Regions with many successfully transfected cells were selected and the
time-lapse specimens were studied using a Zeiss Axioplan2 microscope with
Axiovision software (3.0.6.1, Carl Zeiss Vision GmbH). For combined GFP
transfection and immunohistochemistry, retinas were transfected as above and
kept flat-mounted under the same conditions for the desired time (ranging from
15 minutes to 24 hours). The flat-mounted retinas were subsequently fixed with
4% PFA at 4°C, washed in PBS, cryoprotected in 30% sucrose, embedded in
OCT (Sakura, The Netherlands), frozen, cut in 10 µm thick sections using a
cryostat and collected on SuperFrost Plus glasses (Menzel-Gläser,
Germany). Immunohistochemistry was carried out as described below.
BrdU incorporation
For 5-bromo-2'-deoxyuridine (BrdU) incorporation, 40 µg of BrdU
(Sigma, St Louis, MO) was injected into the yolk of embryo cultures 12-16
hours before the desired stage of analysis. The embryo was kept in culture
until analysis and the eyes were prepared for immunohistochemistry as
described below. Only the central part of the retina was used to count cells
that had incorporated BrdU, in order to adhere to a specific embryonic
stage.
Migration inhibition assay
To inhibit migration, 0.2-2 µl of 2 mM actin polymerisation inhibitor
cytochalasin D (Bruijns and Bult,
2001) (Sigma-Aldrich) was injected into the vitreous body of st29
embryos using pulled capillaries and a SP100i digital infusion syringe pump
(World Precision Instruments, Sarasota, FL). The cytochalasin D was dissolved
in 62% DMSO and was supplemented with Fast Green (C8686, Kodak) for
visualisation purposes. Injections were carried out four times at 12-hour
intervals and the embryos were sacrificed upon reaching st33. We also carried
out injections with the microtubule inhibitor Colcemid (Molecular Probes,
Leiden, The Netherlands) at a concentration of 100 µM (containing 1% DMSO)

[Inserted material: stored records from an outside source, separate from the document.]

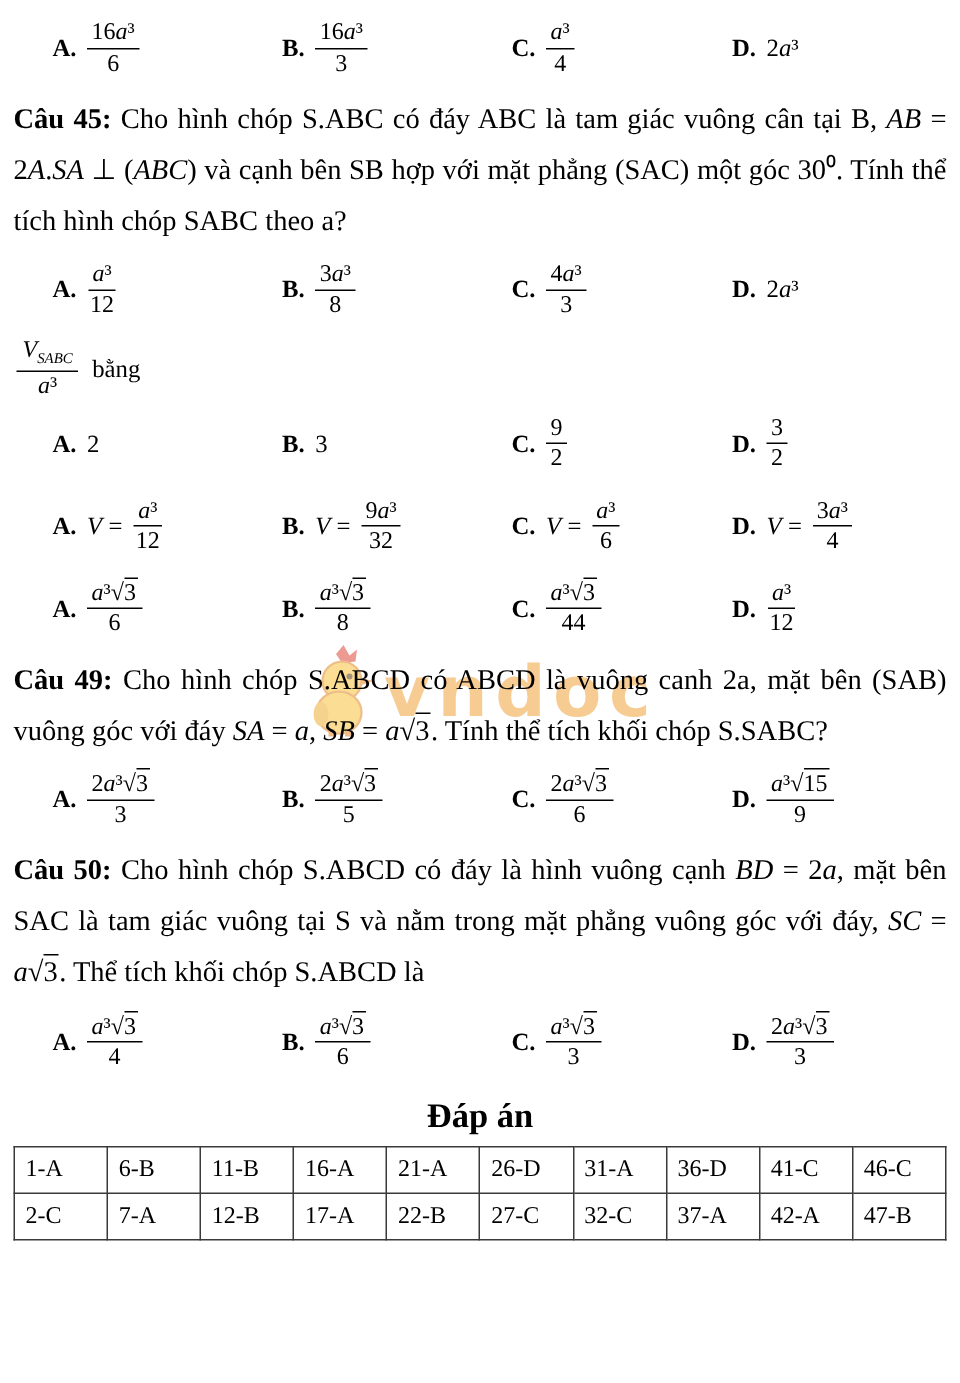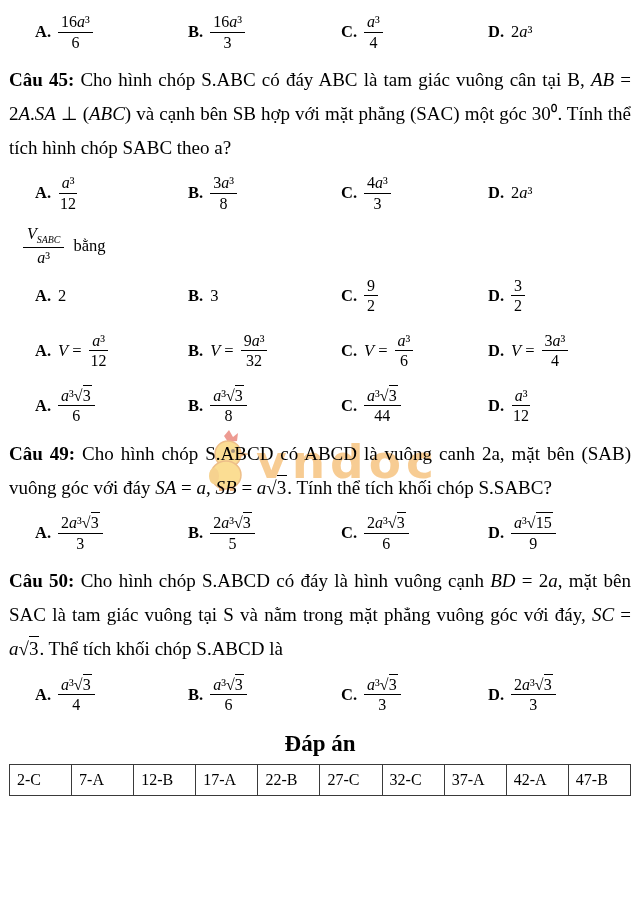"VSABC" .formula-line { margin: 3px 0 5px 14px -> 3px 0 5px 2px }
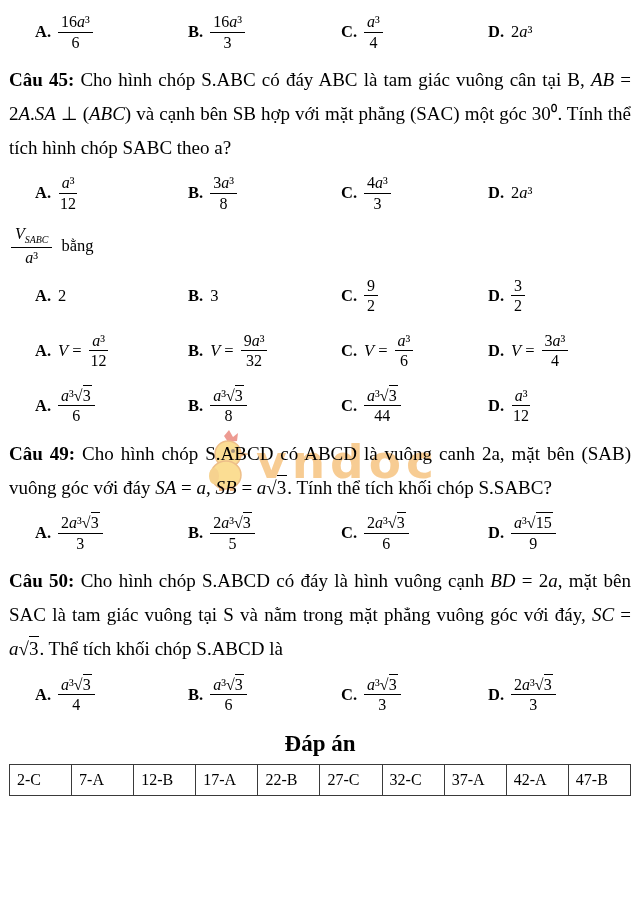"1-A" tr { html: none -> <tr> <td>1-A</td> <td>6-B</td> <td>11-B</td> <td>16-A</td> <td>21-A</td> <td>26-D</td> <td>31-A</td> <td>36-D</td> <td>41-C</td> <td>46-C</td> </tr> }
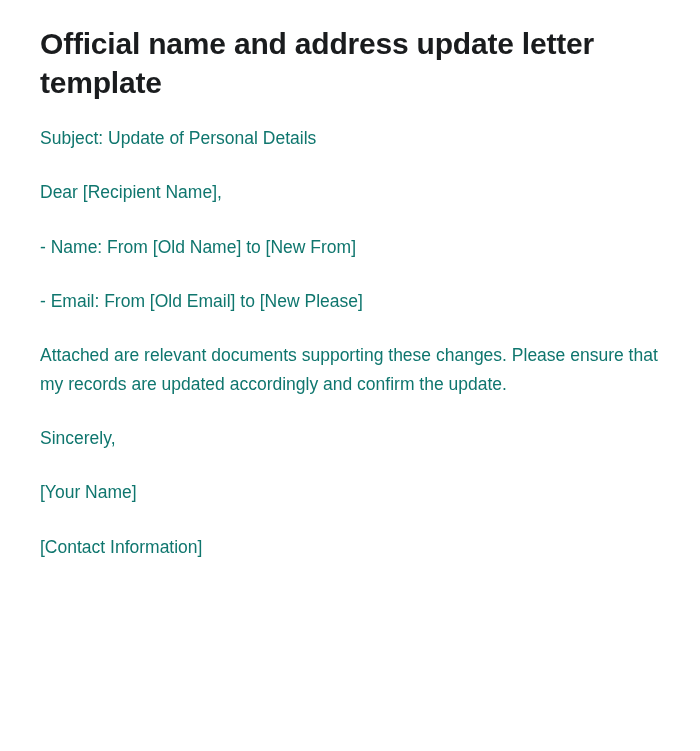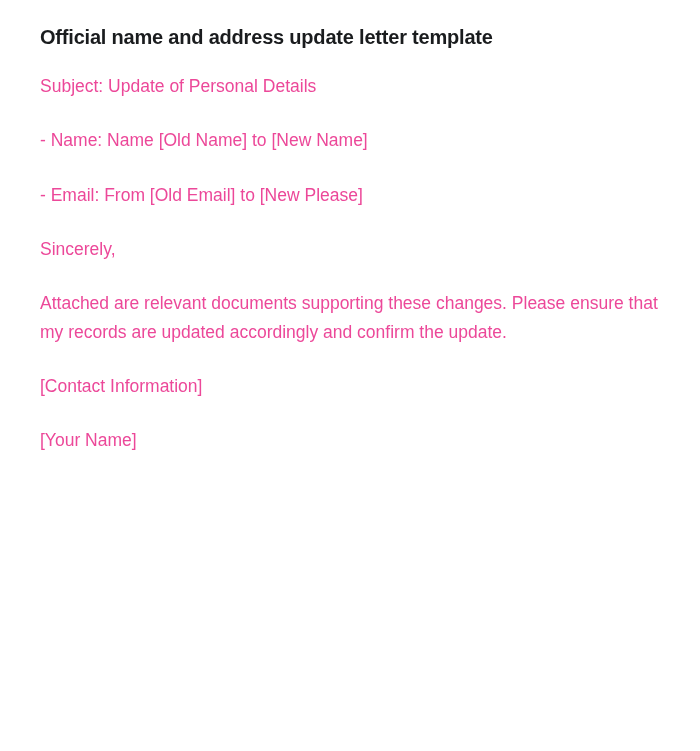"Official name and address update" .doc-title { font-size: 20px -> 30px }
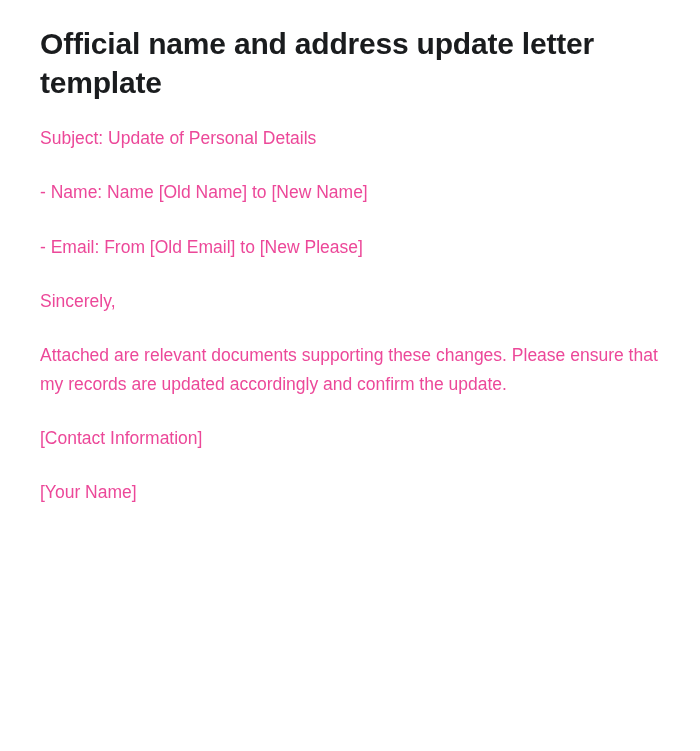"Subject: Update of Personal Details" .para { color: #ec4899 -> #0f766e }
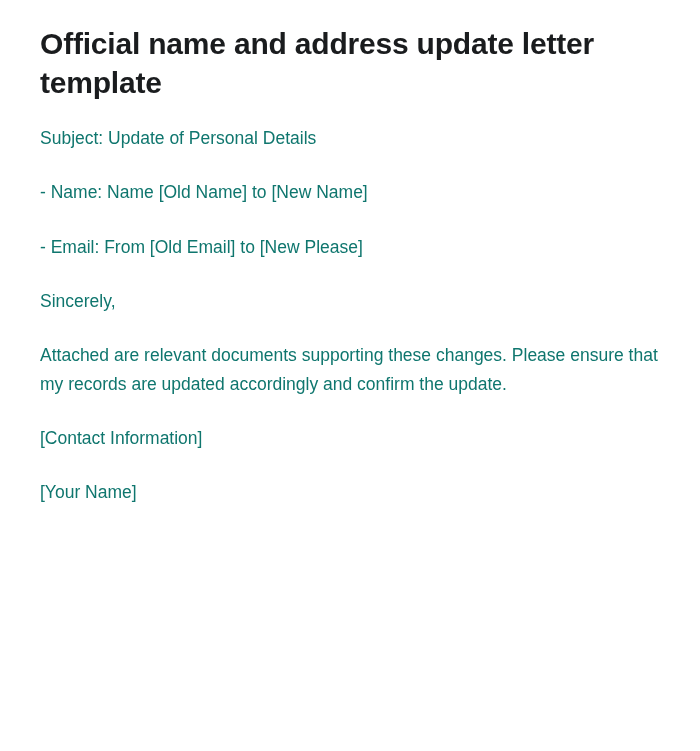"Dear [Recipient Name]," p.para { html: none -> <p>Dear [Recipient Name],</p> }
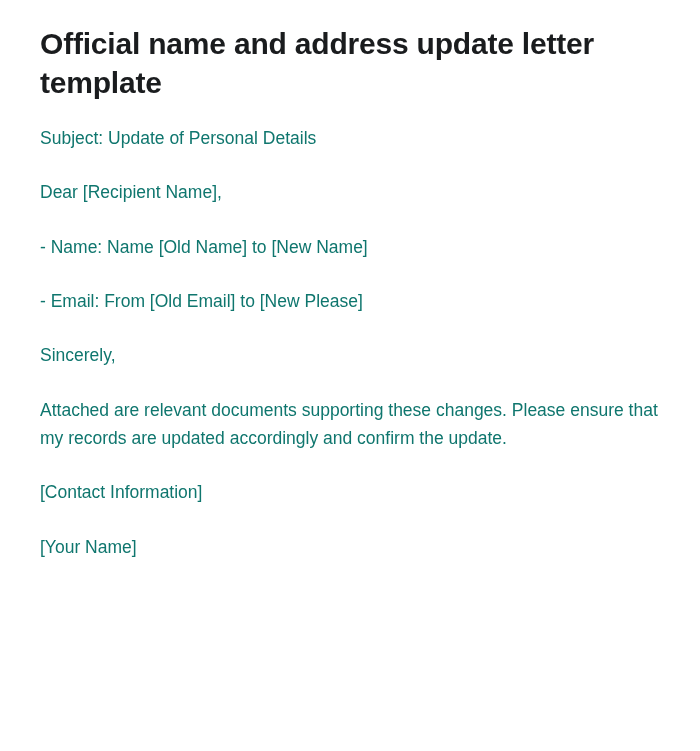"- Name: Name [Old Name]" p.para { text: Name [Old Name] to [New Name -> From [Old Name] to [New From }
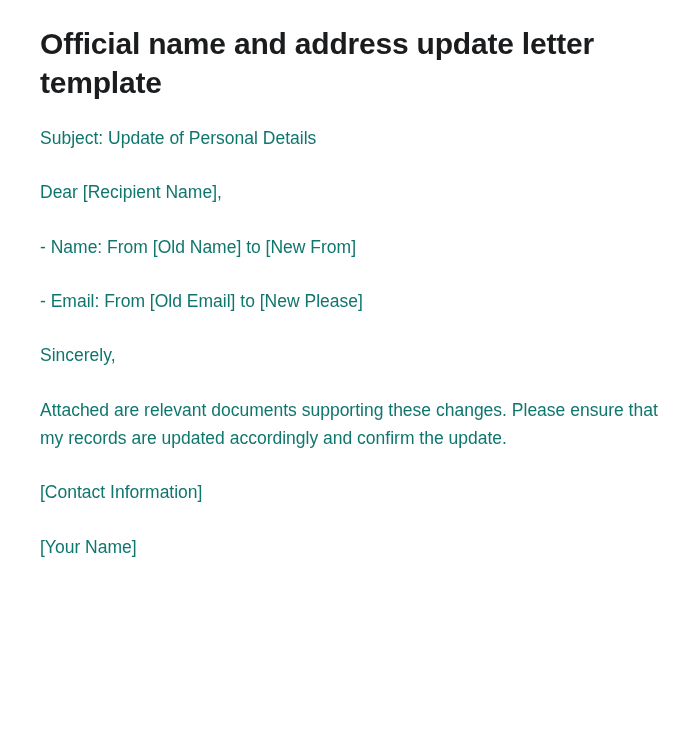"Sincerely," p.para { order: before "Attached are relevant documents" -> after "Attached are relevant documents" }
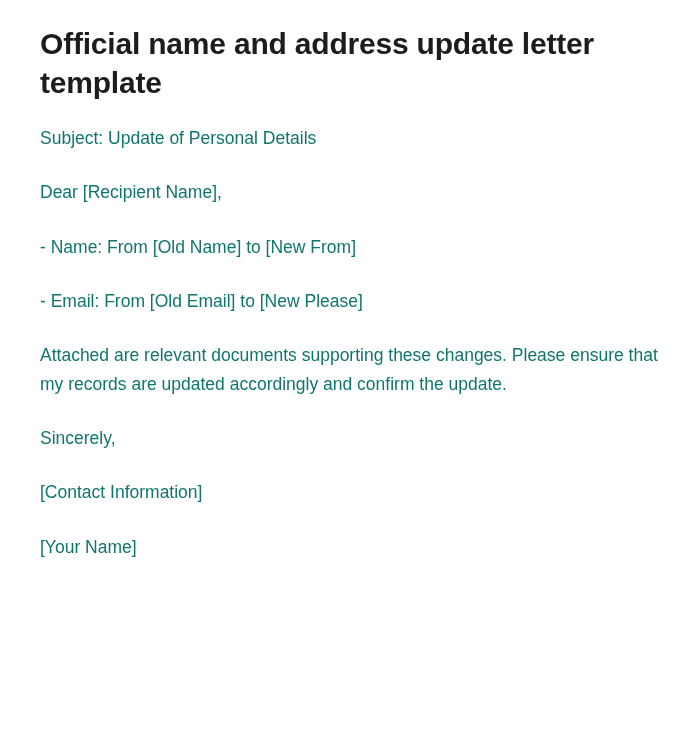"[Contact Information]" p.para { order: before "[Your Name]" -> after "[Your Name]" }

with 24 hours intervals. Apart from the frequency of the injections, the
procedure was otherwise similar to that for cytochalsin. Controls received
vehicle solution also containing Fast Green using similar regimens.
Immunohistochemistry
After dissection, whole eyes were fixed in 4% PFA at 4°C, washed with
PBS for 10-15 minutes, cryoprotected in 30% sucrose at 4°C, embedded in
OCT freezing medium, frozen and cut in a cryostat. Horizontal sections, 10
µm thick (12 µm for st44 and st45 eyes) were taken from the centre of
the specimen at the level of the lens and collected on SuperFrost Plus
glasses. For immunohistochemistry, the sections were rehydrated in PBS for 15
minutes and then blocked in PBS containing 1% foetal calf serum and 0.1%
Triton X-100 for 30 minutes. Primary and secondary antibodies were diluted in
this solution. Primary antibodies were allowed to react with the samples for 2
hours at room temperature or overnight at 4°C, and secondary antibodies
for 2 hours at room temperature. Primary antibodies used in this study were
directed towards Lim1/2 (1:5-50, 4F2, Developmental Studies Hybridoma Bank
DSHB), Ng-CAM [1:2000, (de la Rosa et al.,
1990)], Prox1 (1:4000, gift from Dr M. Nakafuku), GABA (1:1000,
A2052; 1:500, A0310, Sigma), Pax6 (1:200, PAX6, DSHB), Lim3 (1:200, 67.4E12,
DSHB), Ap2
(1:200, 3B5, DSHB), Islet1 (1:200, 40.2D6, DSHB), Chx10
(1:4000, gift from Dr J. Ericson), calretinin (1:1000, 1741-1007, Anawa,
Zürich), Brn3a (1:100, MAB1585, Chemicon), Brn3b (1:200, sc-6026, Santa
Cruz) and BrdU (1:50, M20105S, Biosite). Secondary antibodies were obtained
from Vector Laboratories (Burlingame, CA) and Molecular Probes (Leiden, The
Netherlands) and diluted 1:200. Sections were studied using a Zeiss Axioplan2
microscope and Axiovision. Graphical enhancing and preparation for publication
were performed using Axiovision and Photoshop (v6.0.1, Adobe).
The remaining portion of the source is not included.